Exercise
Filter the entries down to the lines holding "distanceAndAngleFromTarget", then copy those lines.

Records from a data collection
* * *

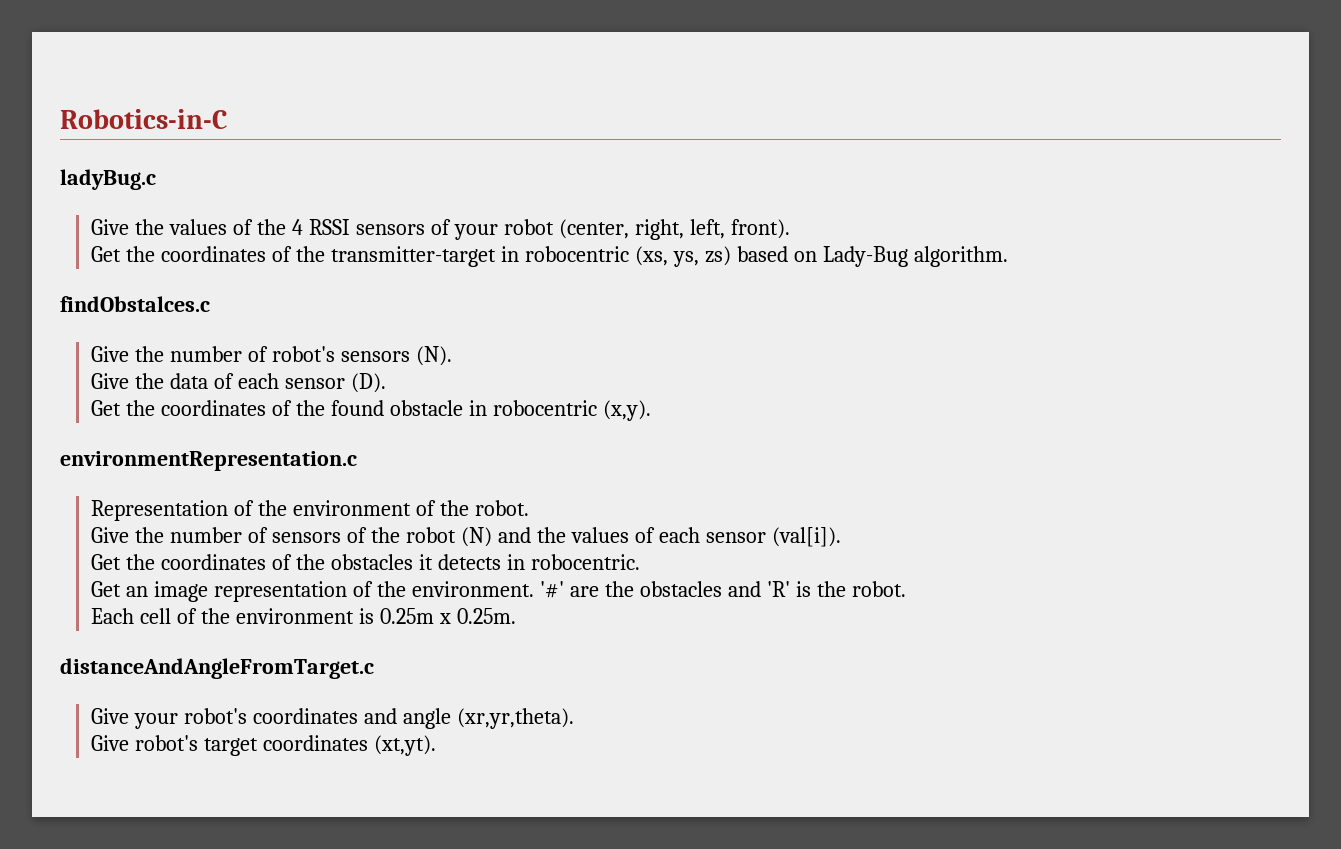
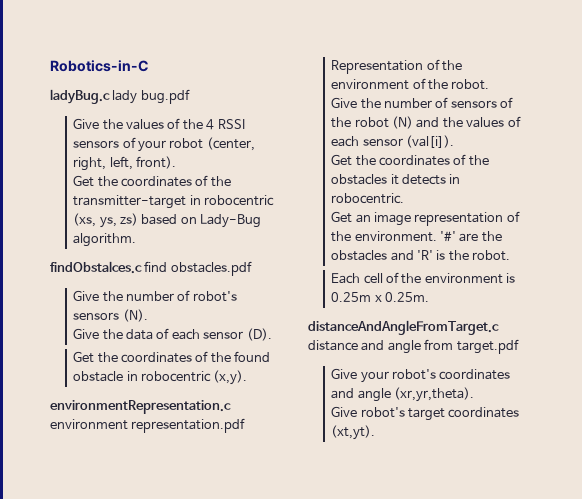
- ladyBug.c
+ ladyBug.c lady bug.pdf
- findObstalces.c
+ findObstalces.c find obstacles.pdf
- environmentRepresentation.c
+ environmentRepresentation.c environment representation.pdf
- distanceAndAngleFromTarget.c
+ distanceAndAngleFromTarget.c distance and angle from target.pdf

* * *

Solution for this problem
- distanceAndAngleFromTarget.c
+ distanceAndAngleFromTarget.c distance and angle from target.pdf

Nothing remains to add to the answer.